PROBLEM TO WORK ON: An exact transcription of the entries is required, with no images included.

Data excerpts
----

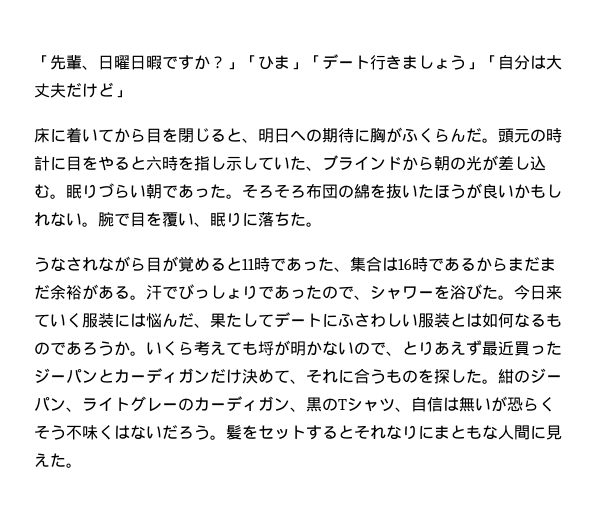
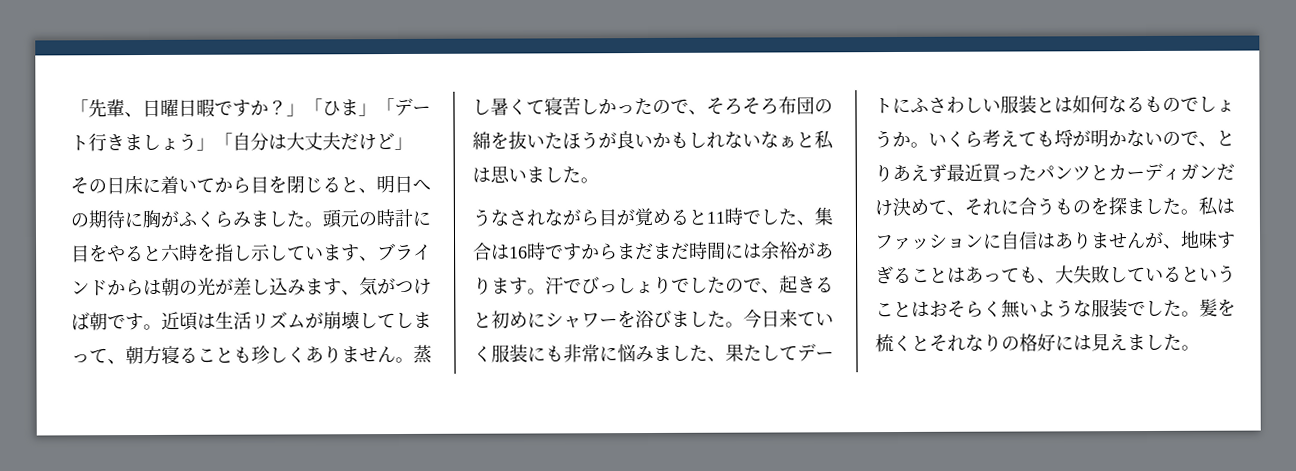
- 床に着いてから目を閉じると、明日への期待に胸がふくらんだ。
+ その日床に着いてから目を閉じると、明日への期待に胸がふくらみました。
- 頭元の時計に目をやると六時を指し示していた、ブラインドから朝の光が差し込む。眠りづらい朝であった。そろそろ布団の綿を抜いたほうが良いかもしれない。腕で目を覆い、眠りに落ちた。
+ 頭元の時計に目をやると六時を指し示しています、ブラインドからは朝の光が差し込みます、気がつけば朝です。近頃は生活リズムが崩壊してしまって、朝方寝ることも珍しくありません。蒸し暑くて寝苦しかったので、そろそろ布団の綿を抜いたほうが良いかもしれないなぁと私は思いました。
- うなされながら目が覚めると11時であった、集合は16時であるからまだまだ余裕がある。
+ うなされながら目が覚めると11時でした、集合は16時ですからまだまだ時間には余裕があります。
- 汗でびっしょりであったので、シャワーを浴びた。
+ 汗でびっしょりでしたので、起きると初めにシャワーを浴びました。
- 今日来ていく服装には悩んだ、果たしてデートにふさわしい服装とは如何なるものであろうか。
+ 今日来ていく服装にも非常に悩みました、果たしてデートにふさわしい服装とは如何なるものでしょうか。
- いくら考えても埒が明かないので、とりあえず最近買ったジーパンとカーディガンだけ決めて、それに合うものを探した。紺のジーパン、ライトグレーのカーディガン、黒のTシャツ、自信は無いが恐らくそう不味くはないだろう。髪をセットするとそれなりにまともな人間に見えた。
+ いくら考えても埒が明かないので、とりあえず最近買ったパンツとカーディガンだけ決めて、それに合うものを探ました。私はファッションに自信はありませんが、地味すぎることはあっても、大失敗しているということはおそらく無いような服装でした。髪を梳くとそれなりの格好には見えました。

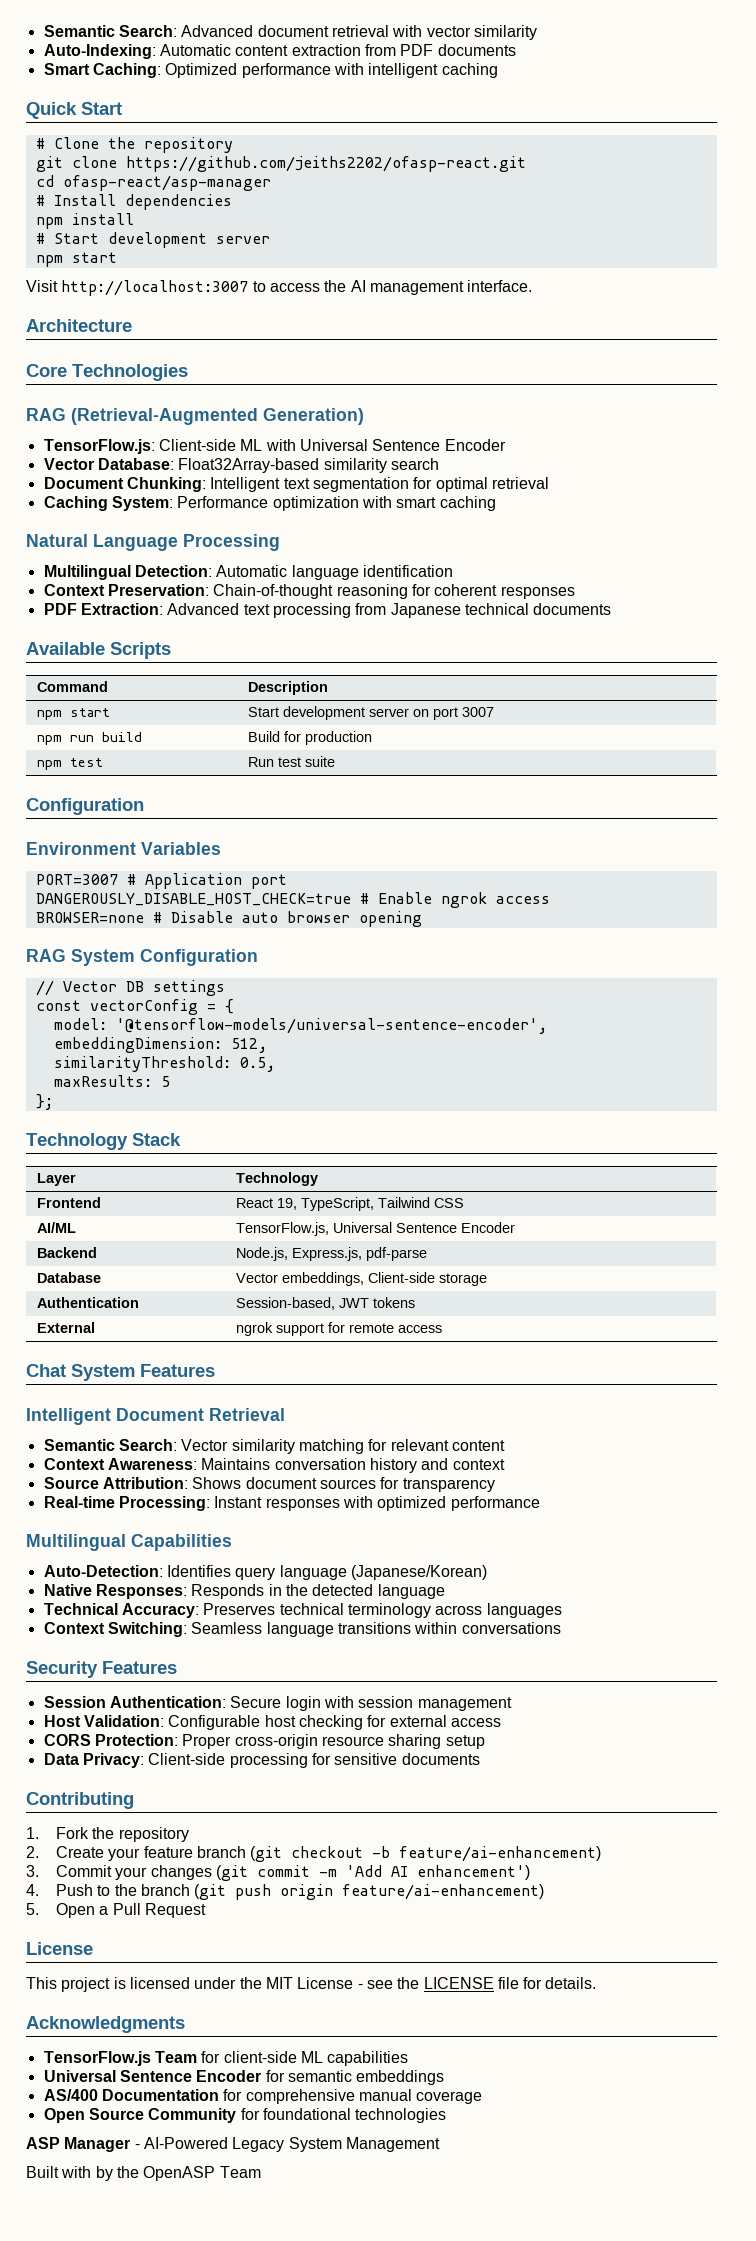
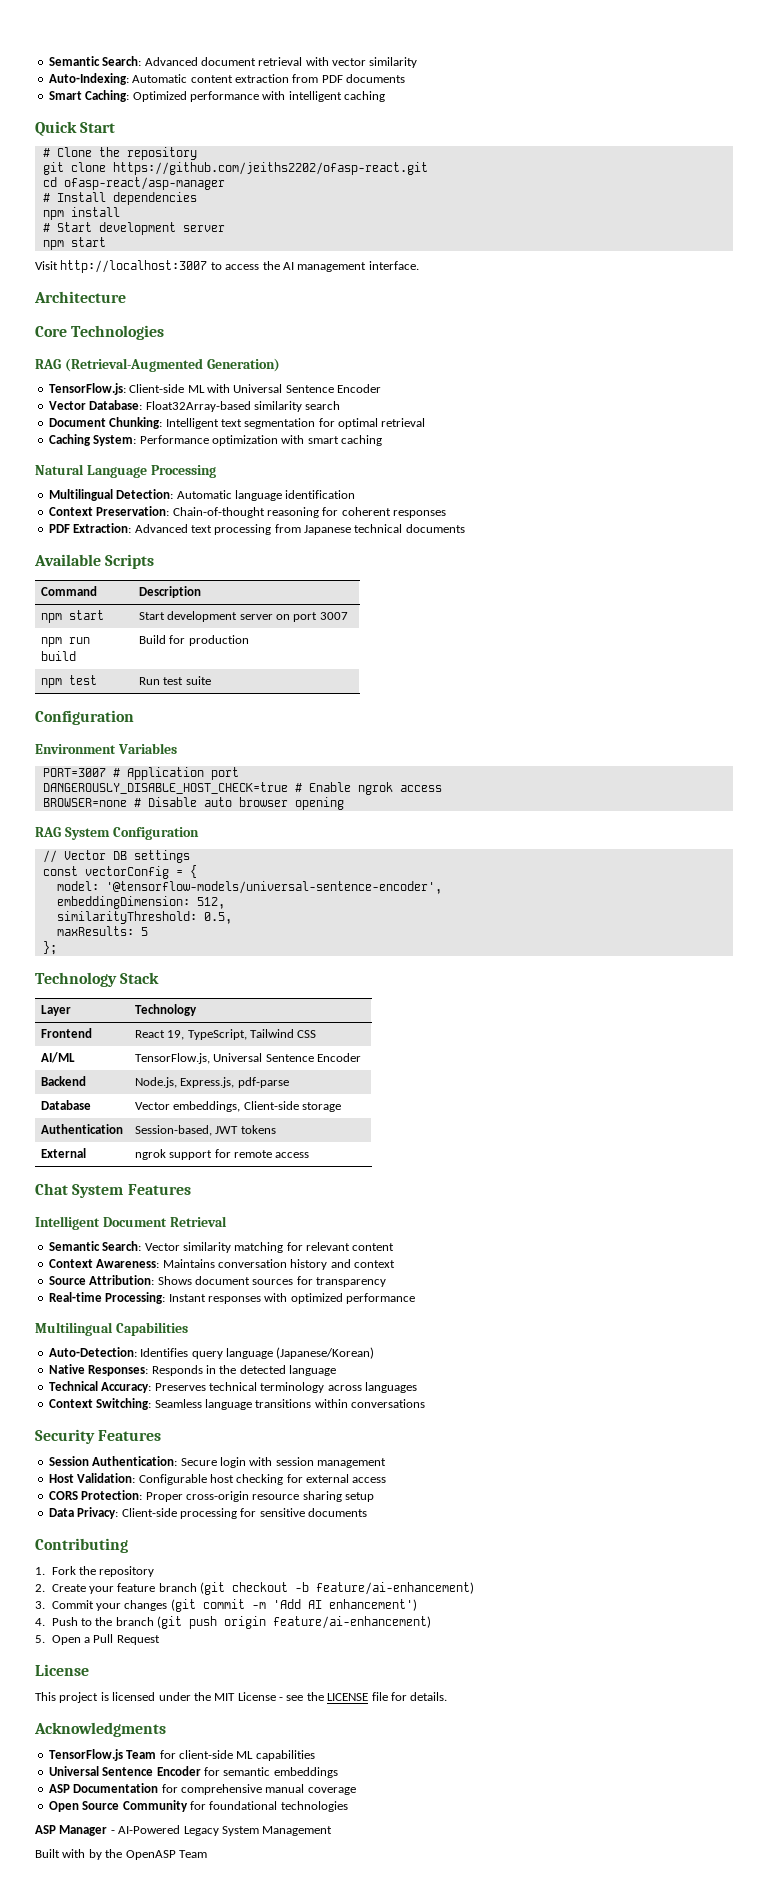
- AS/400 Documentation for comprehensive manual coverage
+ ASP Documentation for comprehensive manual coverage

----

SOLVED EXERCISE:
- 床に着いてから目を閉じると、明日への期待に胸がふくらんだ。
+ その日床に着いてから目を閉じると、明日への期待に胸がふくらみました。
- 頭元の時計に目をやると六時を指し示していた、ブラインドから朝の光が差し込む。眠りづらい朝であった。そろそろ布団の綿を抜いたほうが良いかもしれない。腕で目を覆い、眠りに落ちた。
+ 頭元の時計に目をやると六時を指し示しています、ブラインドからは朝の光が差し込みます、気がつけば朝です。近頃は生活リズムが崩壊してしまって、朝方寝ることも珍しくありません。蒸し暑くて寝苦しかったので、そろそろ布団の綿を抜いたほうが良いかもしれないなぁと私は思いました。
- うなされながら目が覚めると11時であった、集合は16時であるからまだまだ余裕がある。
+ うなされながら目が覚めると11時でした、集合は16時ですからまだまだ時間には余裕があります。
- 汗でびっしょりであったので、シャワーを浴びた。
+ 汗でびっしょりでしたので、起きると初めにシャワーを浴びました。
- 今日来ていく服装には悩んだ、果たしてデートにふさわしい服装とは如何なるものであろうか。
+ 今日来ていく服装にも非常に悩みました、果たしてデートにふさわしい服装とは如何なるものでしょうか。
- いくら考えても埒が明かないので、とりあえず最近買ったジーパンとカーディガンだけ決めて、それに合うものを探した。紺のジーパン、ライトグレーのカーディガン、黒のTシャツ、自信は無いが恐らくそう不味くはないだろう。髪をセットするとそれなりにまともな人間に見えた。
+ いくら考えても埒が明かないので、とりあえず最近買ったパンツとカーディガンだけ決めて、それに合うものを探ました。私はファッションに自信はありませんが、地味すぎることはあっても、大失敗しているということはおそらく無いような服装でした。髪を梳くとそれなりの格好には見えました。

- AS/400 Documentation for comprehensive manual coverage
+ ASP Documentation for comprehensive manual coverage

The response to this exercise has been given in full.